Deputy Defense Secretary Ashton Carter is scheduled to make a trip next month. And Thailand has extended a formal invitation to Panetta, who also met with the Thai minister of defense at a conference in Singapore this month.
The two countries are discussing whether to run a joint military hub for responding to the devastating cyclones, tsunamis and other natural disasters that frequently strike the region. The center would be located at the Royal Thai Navy Air Field at U-Tapao, about 90 miles south of Bangkok.
The U.S. military is well-acquainted with U-Tapao (OOH-ta-pow), where it built the two-mile-long runway — one of the longest in Asia — in the 1960s. The Pentagon relied on the airfield as a major staging and refueling base during the Vietnam War, but withdrew its forces from the country in 1976 at the direction of the Thai government.
In the 1980s, the United States and Thailand resumed gradual military cooperation. The Thai government has allowed the U.S. Air Force to use U-Tapao as a stopover for troop transit flights to the Middle East. The base is also the center for the annual Cobra Gold military exercises, which started out as a U.S.-Thai training program but now involves more than 20 countries.

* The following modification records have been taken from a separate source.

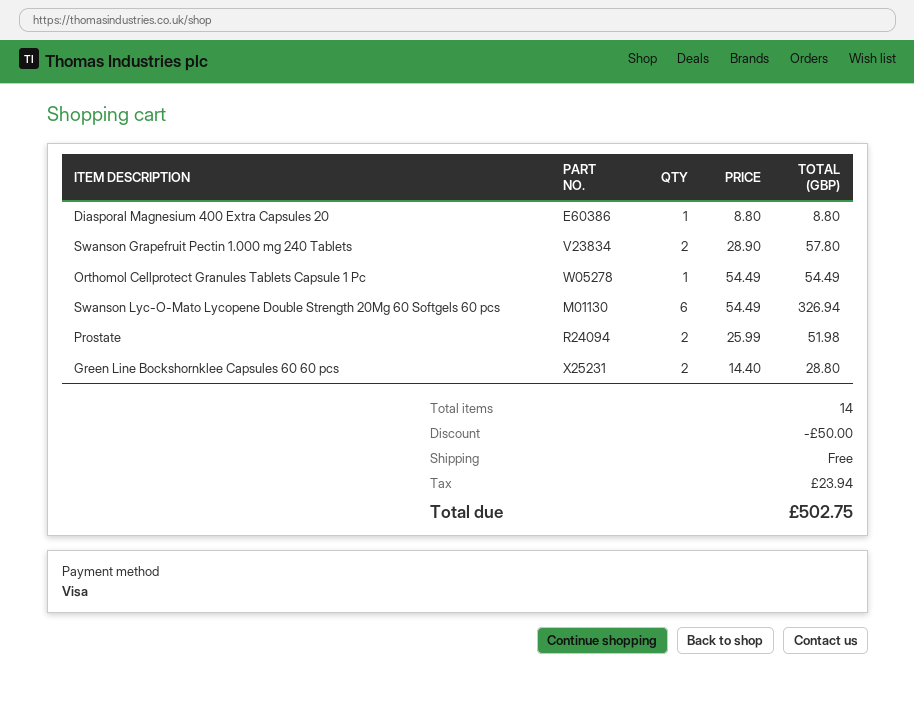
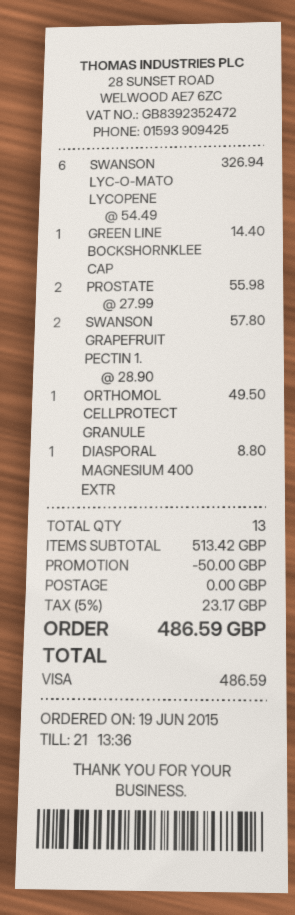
Orthomol Cellprotect Granules Tablets Capsule 1 Pc: 1 x 54.49 = 54.49 -> 1 x 49.50 = 49.50
Prostate: 2 x 25.99 = 51.98 -> 2 x 27.99 = 55.98
Green Line Bockshornklee Capsules 60 60 pcs: 2 x 14.40 = 28.80 -> 1 x 14.40 = 14.40
total quantity: 14 -> 13
tax: 23.94 -> 23.17
total: 502.75 -> 486.59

U.S. officials have been vague in public about how many troops they might send to U-Tapao or what missions they might perform if the disaster-relief center comes to fruition.
The lack of information has bred suspicion in the Thai media and among opposition lawmakers, who have held up a separate project that would allow NASA to operate climate-change surveillance flights from U-Tapao this fall. Chinese officials have also expressed skepticism about an expanded U.S. military presence.
Catharin Dalpino, a former State Department official and Southeast Asia expert, said any new U.S.-Thai military accords were likely to be “modest.” She noted that Thailand has a history of working closely with both superpowers and would be unlikely to sign any agreements that would alienate either Washington or Beijing.
“The Thais have a long relationship with China and a positive relationship with China, but they do not see this as contradictory with maintaining a treaty alliance with the United States and a strong economic relationship with the United States,” she said.
Some U.S. military officials said they also would like to upgrade naval access to Thai ports. The U.S. Navy is preparing to base four of its newest warships — known as Littoral Combat Ships — in Singapore and would like to rotate them periodically to Thailand and other southeast Asian countries.
The Navy is also pursuing options to conduct joint airborne surveillance missions from Thailand, the Philippines and Australia, officials said. Pentagon leaders said one of their highest strategic priorities is to improve their surveillance of shipping traffic and military movements throughout Southeast Asia and the Indian Ocean, home to some of the busiest trade routes in the world.
In 2014, for instance, the Navy is scheduled to begin deploying new P-8A Poseidon reconnaissance and anti-submarine aircraft to the Pacific, replacing the Cold War-era P-3C Orion surveillance planes.
The Navy is preparing to deploy new high-altitude surveillance drones to the Asia-Pacific region around the same time. Under current plans, the drones will be based on Guam, but U.S. officials are also searching for Asian partners willing to host the aircraft.